[Collection entries]
Segment Open

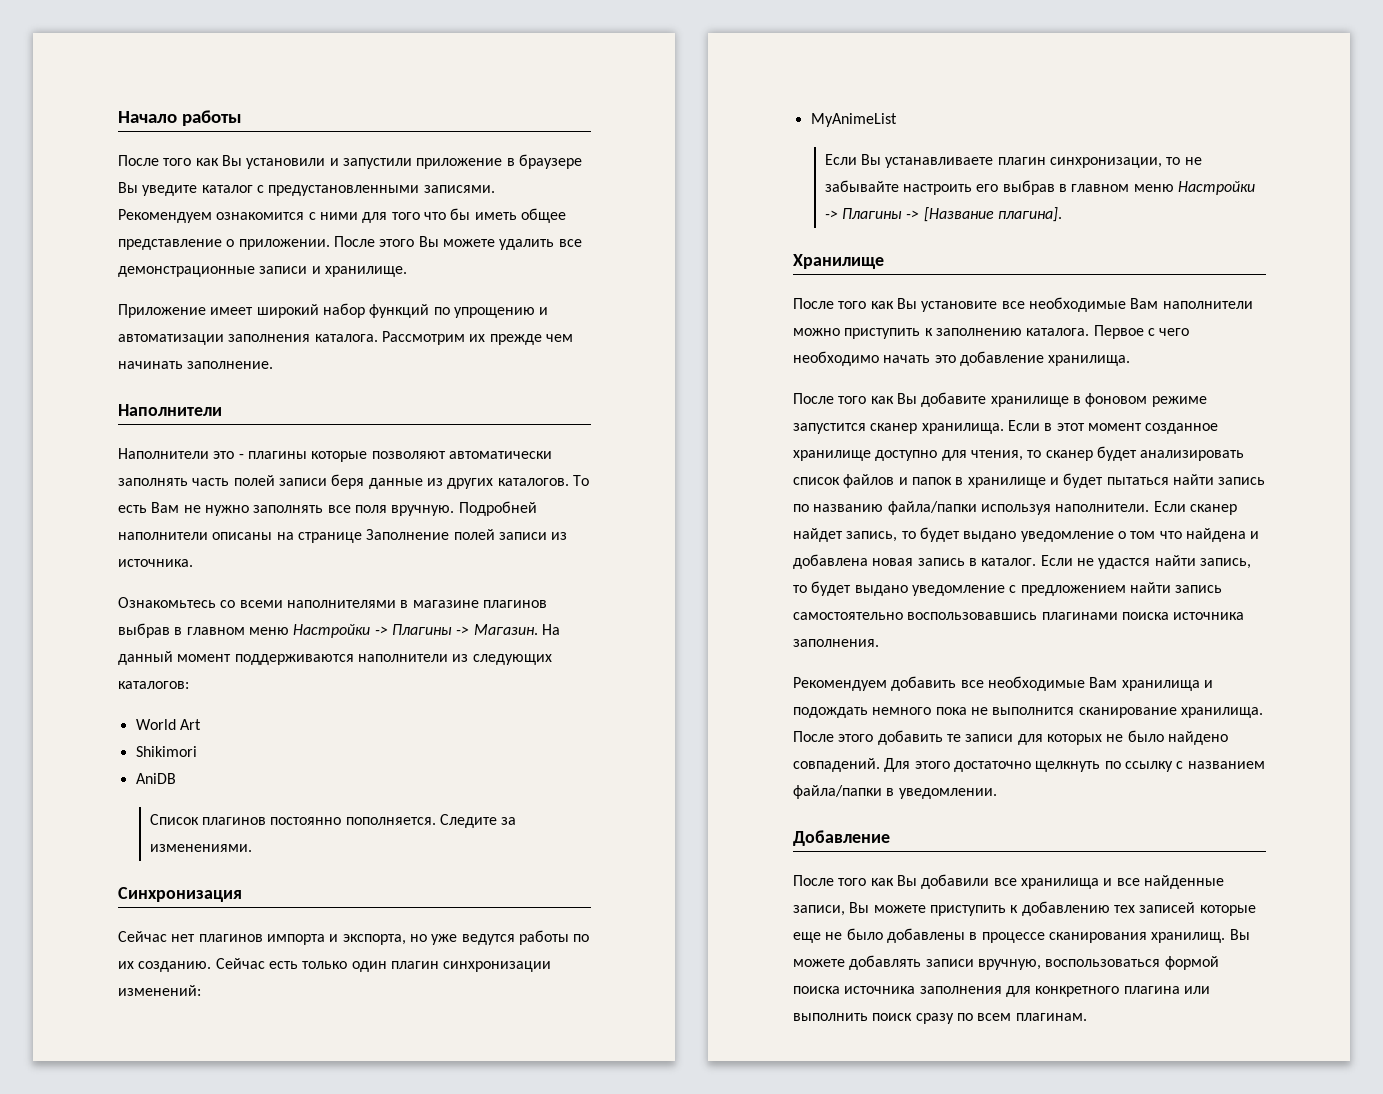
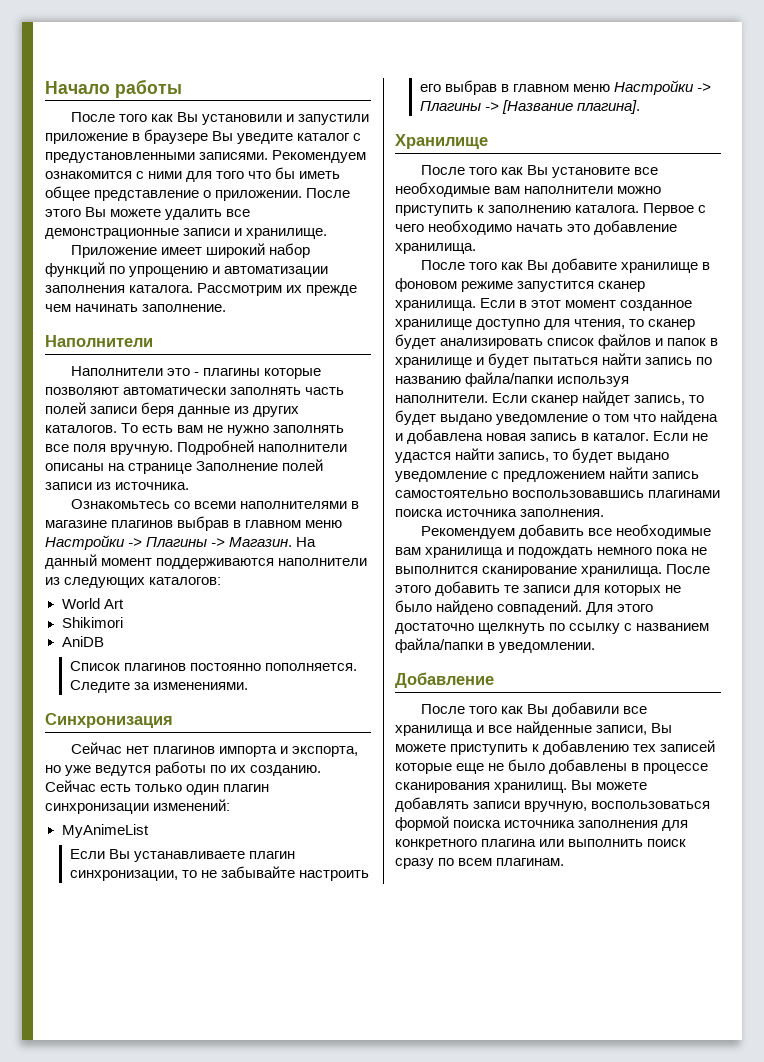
[151,502,180,513] Вам -> [177,425,204,433] вам
[1130,298,1159,309] Вам -> [494,186,521,194] вам
[1089,677,1118,688] Вам -> [395,547,421,555] вам

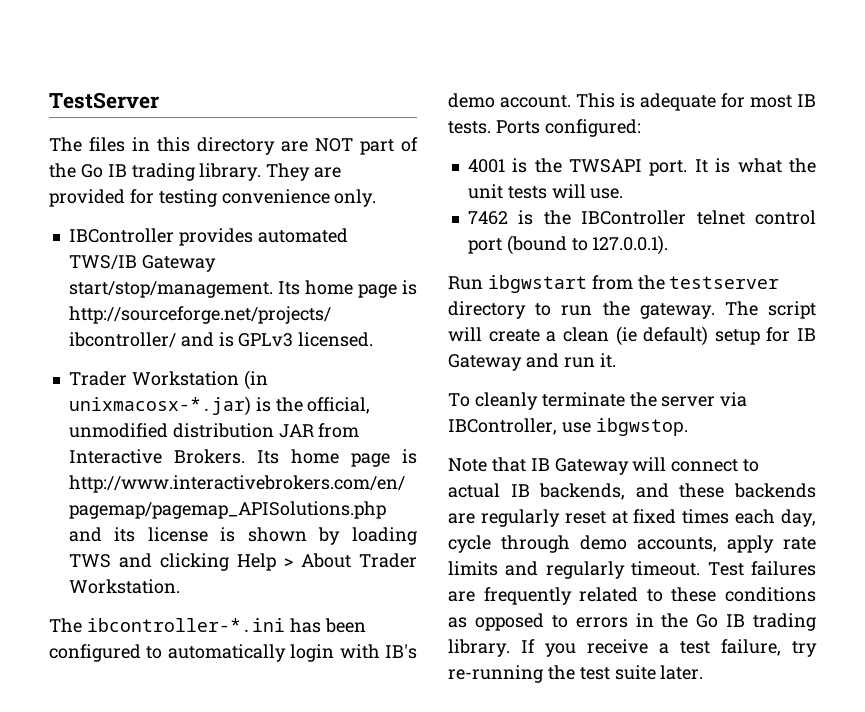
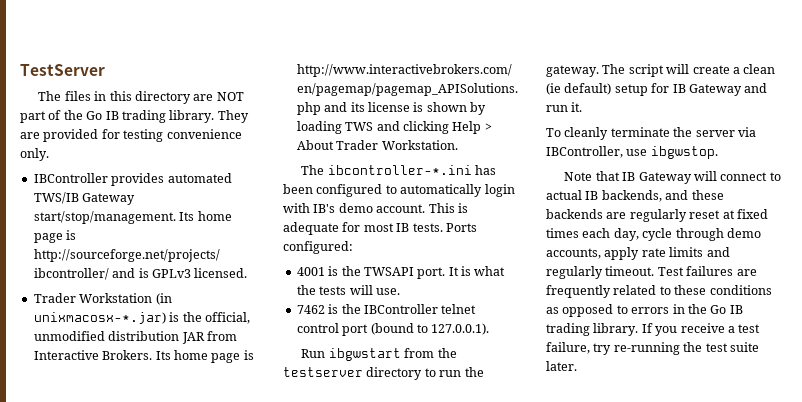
[467,184,503,199] unit -> (316, 290) none

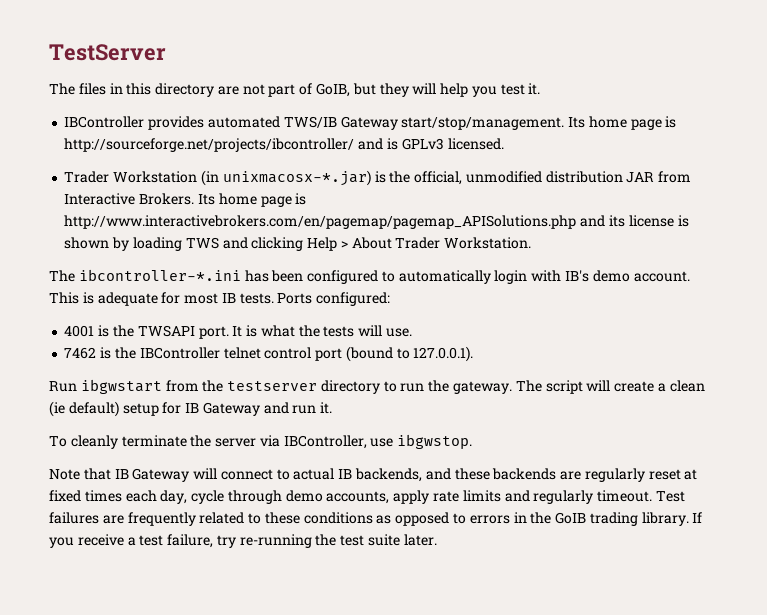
[216,92,244,101] NOT -> [242,84,265,95] not
[63,110,249,123] [20,129,242,142] [20,148,49,161] the Go IB trading library. They are provided for testing convenience only. -> [316,83,541,97] GoIB, but they will help you test it.
[710,305,743,314] Go IB -> [555,512,587,524] GoIB

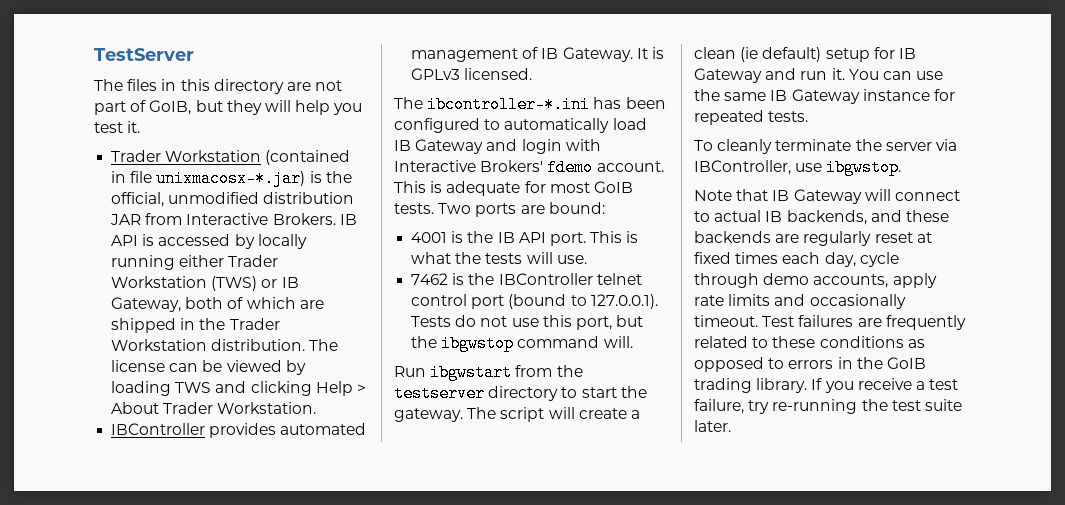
[64,116,677,130] [64,138,504,152] [64,170,219,186] // IBController provides automated TWS/IB Gateway start/stop/management. Its home page is http://sourceforge.net/projects/ibcontroller/ and is GPLv3 licensed. // Trader Workstation (in -> [111,150,351,165] [111,171,153,183] // Trader Workstation (contained in file
[197,193,307,207] [64,215,689,229] [64,237,110,249] Its home page is http://www.interactivebrokers.com/en/pagemap/pagemap_APISolutions.php and its license is shown -> [339,214,357,225] [111,234,307,249] [111,255,279,270] [111,276,299,291] [111,297,324,312] [111,318,280,333] [111,339,339,351] [111,360,282,372] IB API is accessed by locally running either Trader Workstation (TWS) or IB Gateway, both of which are shipped in the Trader Workstation distribution. The license can be viewed
(532, 243) none -> [111,423,367,438] [411,47,664,62] [411,68,533,80] // IBController provides automated management of IB Gateway. It is GPLv3 licensed.
[494,270,630,284] login with IB's demo -> [612,118,647,130] [394,139,601,154] [394,159,594,176] load IB Gateway and login with Interactive Brokers' fdemo
[221,292,391,306] IB tests. Ports configured: -> [593,181,633,193] [394,202,605,217] GoIB tests. Two ports are bound:
[137,325,243,339] TWSAPI port. It -> [497,231,623,246] IB API port. This
(474, 354) none -> [411,315,644,330] [411,335,633,352] Tests do not use this port, but the ibgwstop command will.
[400,383,425,392] run -> [581,387,617,398] start
(333, 408) none -> [848,69,944,80] [694,89,955,104] [694,110,809,125] You can use the same IB Gateway instance for repeated tests.
[533,490,594,504] regularly -> [809,294,906,309] occasionally

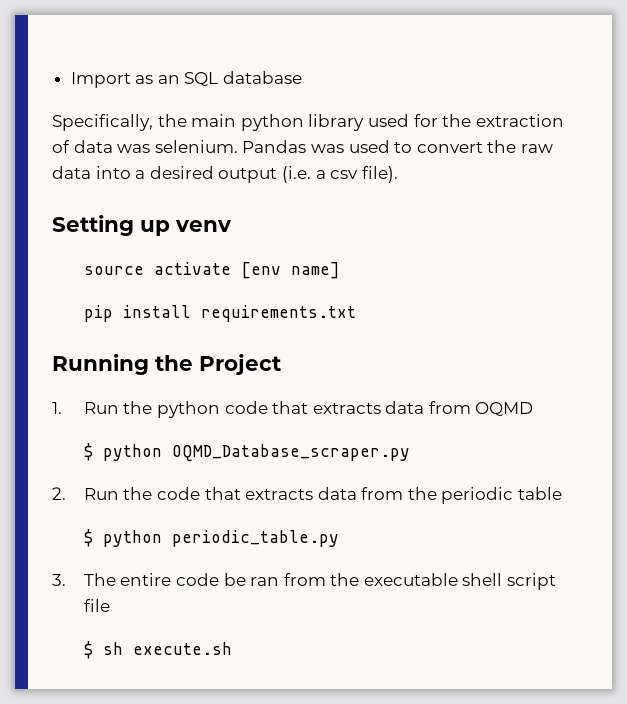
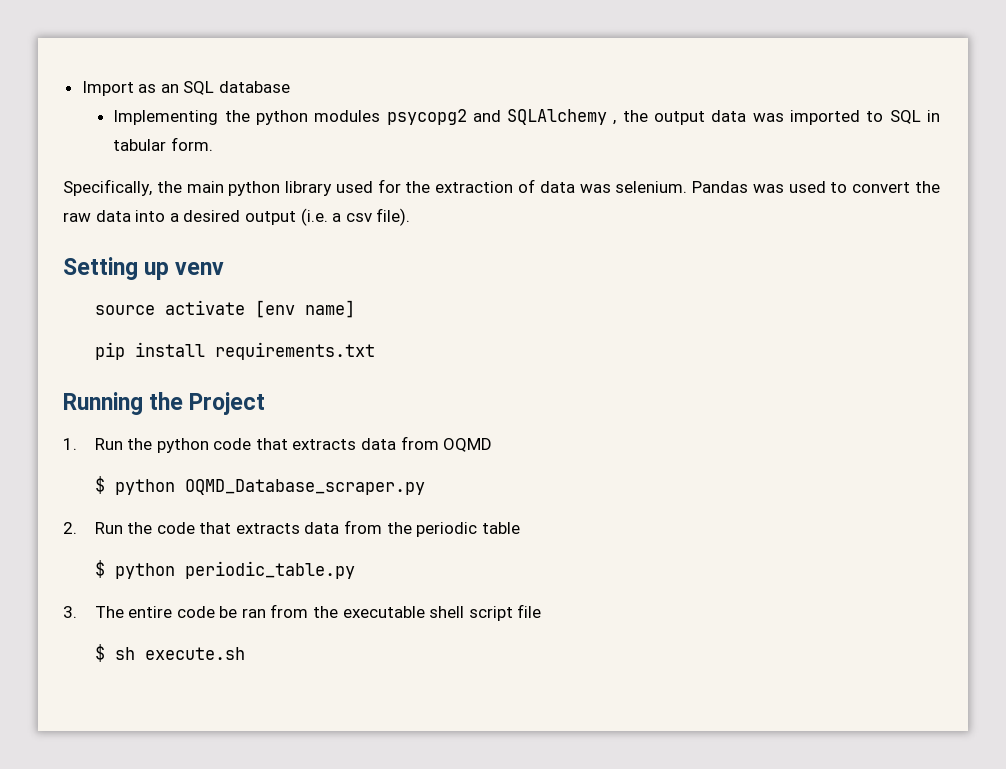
(303, 77) none -> [113,109,941,125] [113,137,213,151] // Implementing the python modules psycopg2 and SQLAlchemy , the output data was imported to SQL in tabular form.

Segment Closed

* What this task involves *
Pull every line containing the string "home" out of the data above and copy it.

* Exercise response *
[64,116,677,130] [64,138,504,152] [64,170,219,186] // IBController provides automated TWS/IB Gateway start/stop/management. Its home page is http://sourceforge.net/projects/ibcontroller/ and is GPLv3 licensed. // Trader Workstation (in -> [111,150,351,165] [111,171,153,183] // Trader Workstation (contained in file
[197,193,307,207] [64,215,689,229] [64,237,110,249] Its home page is http://www.interactivebrokers.com/en/pagemap/pagemap_APISolutions.php and its license is shown -> [339,214,357,225] [111,234,307,249] [111,255,279,270] [111,276,299,291] [111,297,324,312] [111,318,280,333] [111,339,339,351] [111,360,282,372] IB API is accessed by locally running either Trader Workstation (TWS) or IB Gateway, both of which are shipped in the Trader Workstation distribution. The license can be viewed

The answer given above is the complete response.